Господа и товарищи, у меня вот огромаднейший соблазн приобрести аппарат из этой серии, кто нить знает какие у них преимущества и/или недостатки, завел тему чтоб узнать ваши мысли, если оффтоп, говорите сразу:))

----------


## Psyholord

Незнаю модели кандовые но у них много недостатков посоветовал бы купить SE w850i или w900i  вот это тема у меня была N93  всё заебись только глюки и камера не очень мне нравилась да и думают они долго короче Г

----------


## kuzri

спрашивай если че... отличные модели... и работают гораздо лучше чем сониэриксоны!!

----------


## ElectroCHAOS

Тема спорная. Эксплуатировал такие модели как 6630 и н70 довольно долгое время. В итоге перешел на кпк в частности Asus P535. Преимуществ масса по сравнею с симбиан. Но поскольку каждому своё,то выбор сугубо личное дело.

----------


## kuzri

> Тема спорная. Эксплуатировал такие модели как 6630 и н70 довольно долгое время. В итоге перешел на кпк в частности Asus P535. Преимуществ масса по сравнею с симбиан. Но поскольку каждому своё,то выбор сугубо личное дело.
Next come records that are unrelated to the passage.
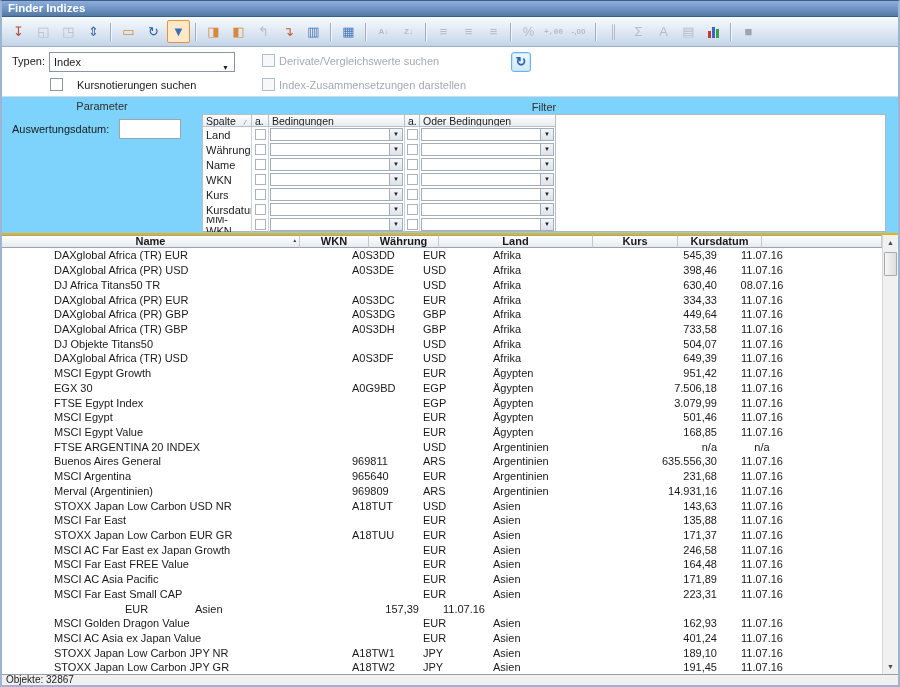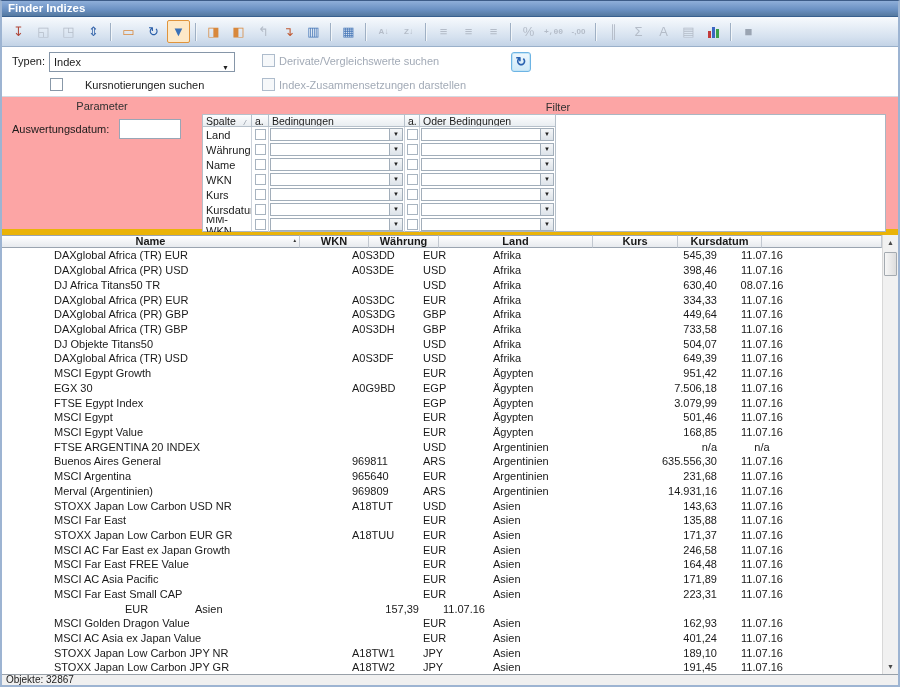"Kursnotierungen suchen" span.lbl { left: 83px -> 75px }
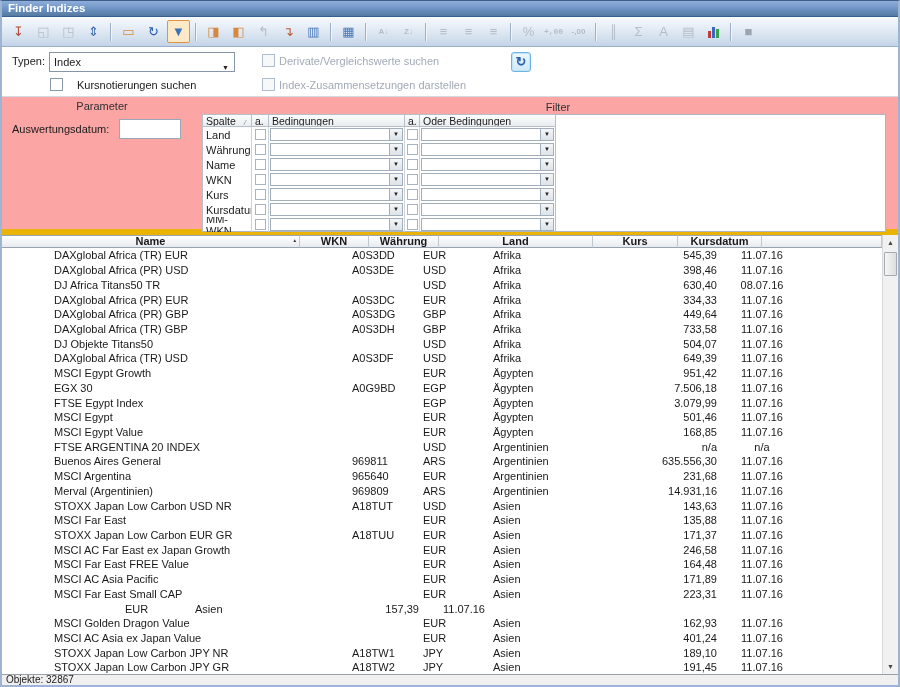"Parameter" .param-area { background: #fca5a5 -> #7dd3fc; border-bottom: 6px solid #eab308 -> 2px solid #eab308 }
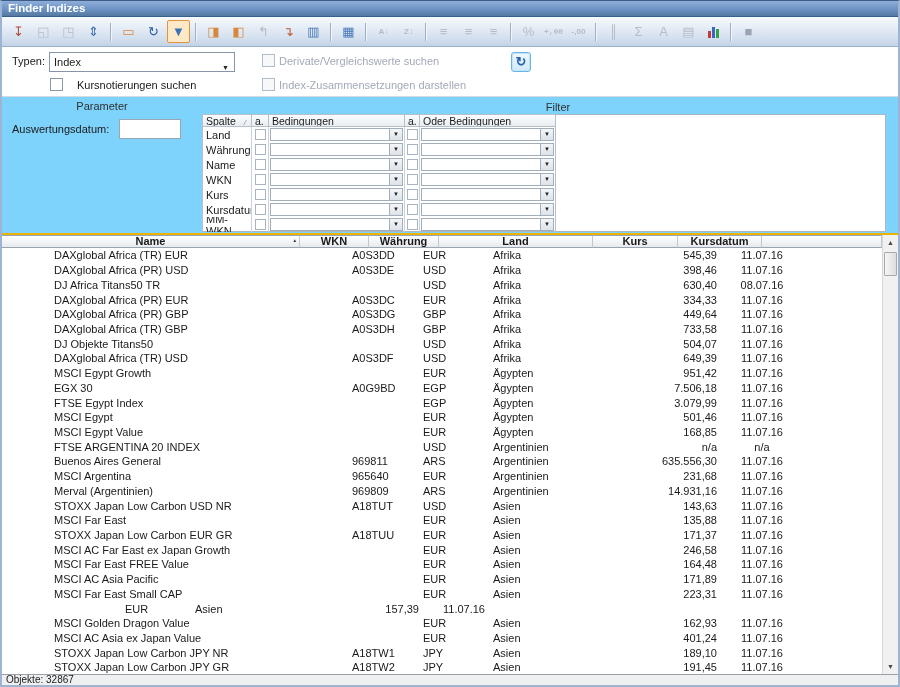"Filter" div.caption { left: 214px -> 200px }
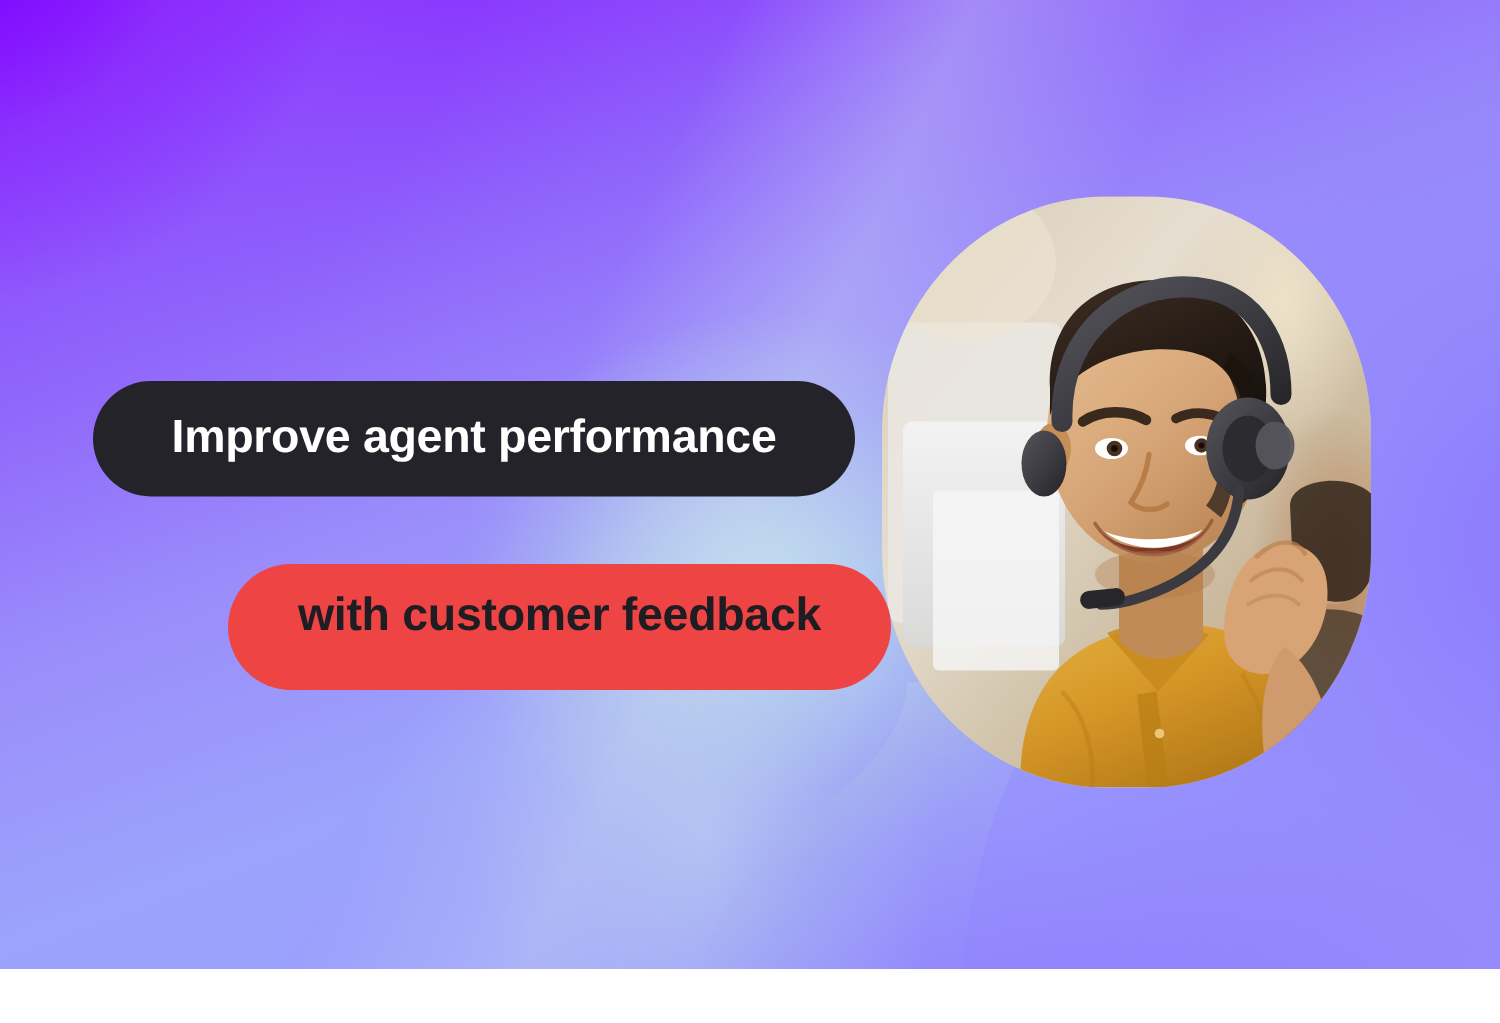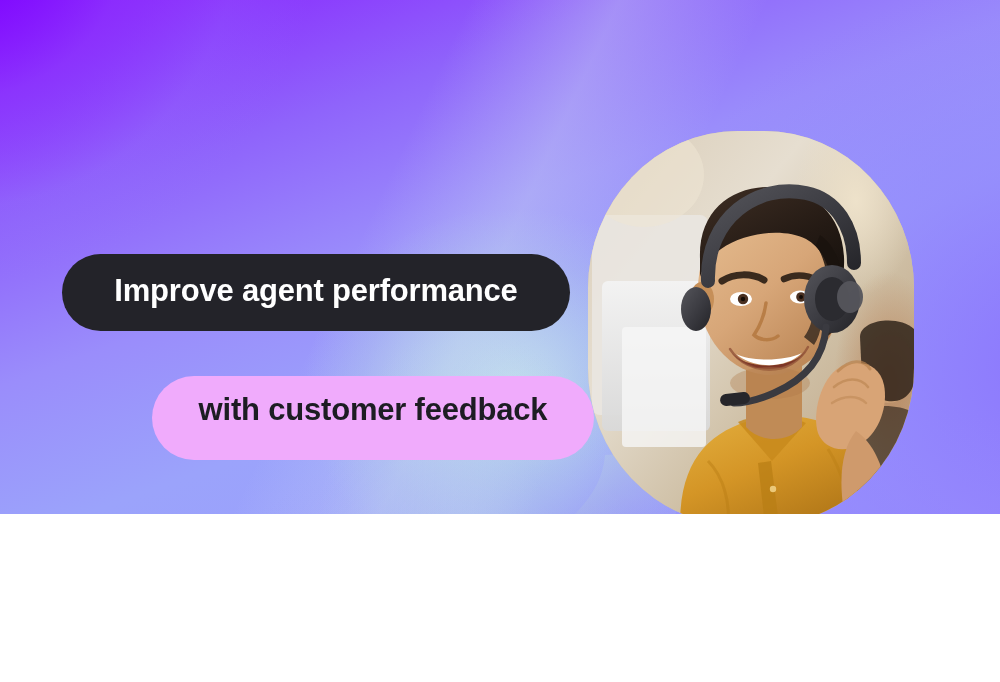"Improve agent performance" #banner { height: 514px -> 646px }
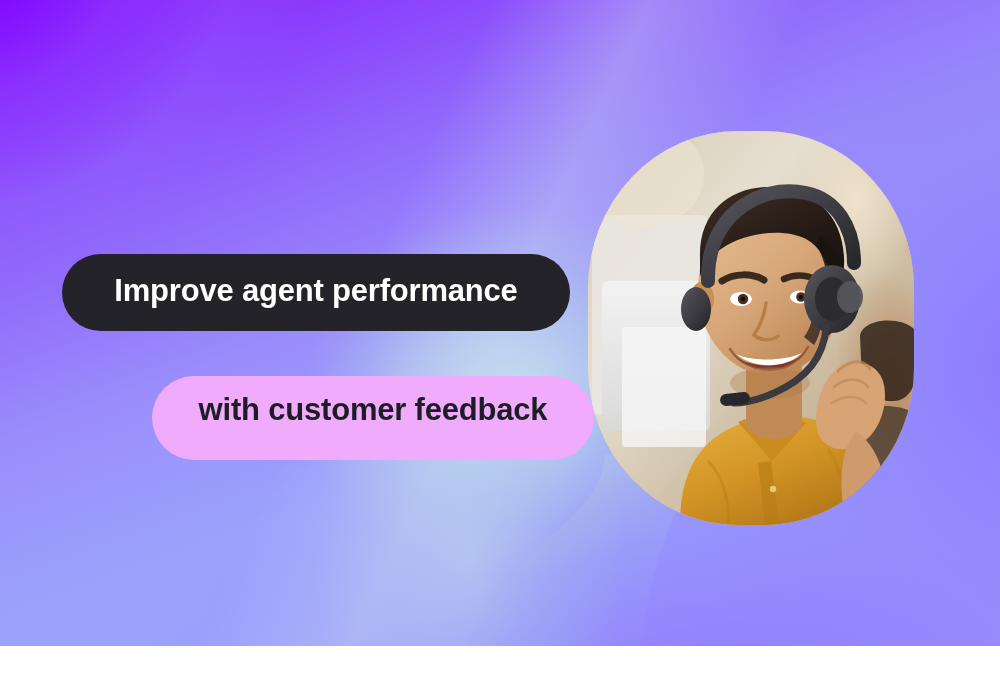"with customer feedback" #bubble-light { background: #f0abfc -> #ef4444 }
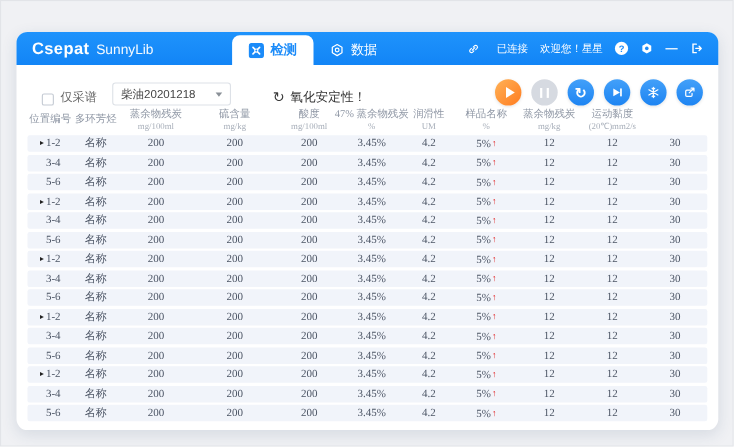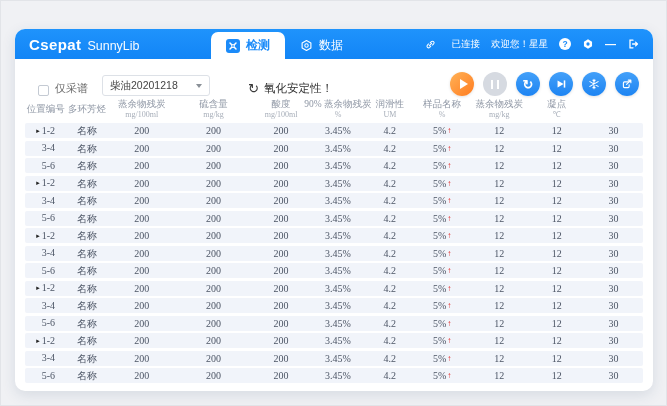"90% 蒸余物残炭" span.th-label { text: 90% -> 47% }
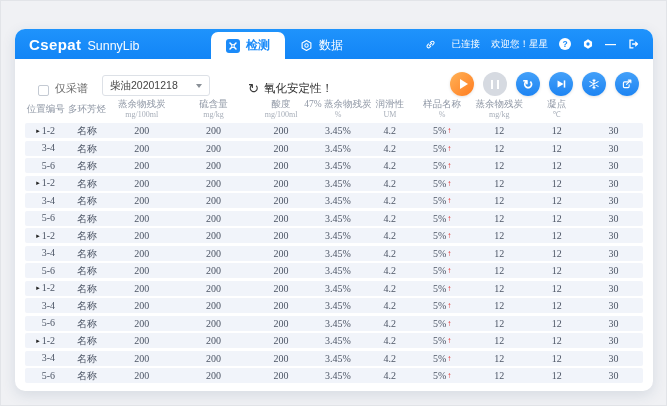"运动黏度" div.th { html: none -> <div> <span>运动黏度</span> <span>(20℃)mm2/s</span> </div> }
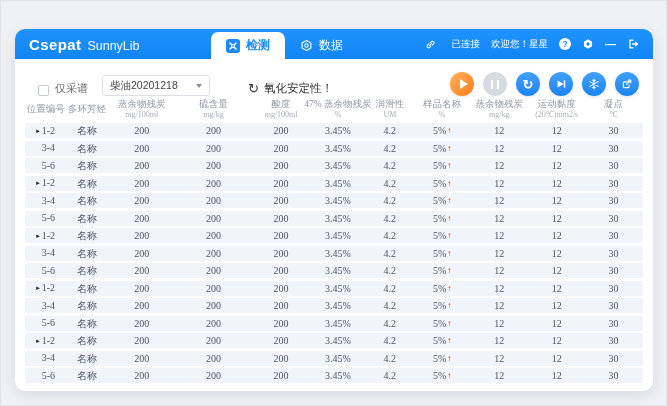"凝点" div.th { html: <div> <span>凝点</span> <span>℃</span> </div> -> none }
Согласен! PocketPC гораздо лучше и функциональней, у самого Fujitsu-siemens c550 + nokia 6260, последний юзаю тока как модем и позвонить

----------


## ElectroCHAOS

Мой зверёк уже со встроеным gsm модулем изначально это было условием его покупки, привычка от Nokia осталась.

----------


## MagicMushrooM

N95 - Rulezzz!

----------


## yura2603

Где качнуть прикольный антивирус для Nokia 3250 с ключиком 
Привет ВСЕМ!! Люди добрые помогите мне в поисках хорошего антивируса для Nokia 3250 с ключиком, ниразу не имел дело с этим, Всем Спасибо !!!

----------


## Titan

А кто чё знает про н95 8 Гб И
когда выдет и примерна чё стоить будет?

----------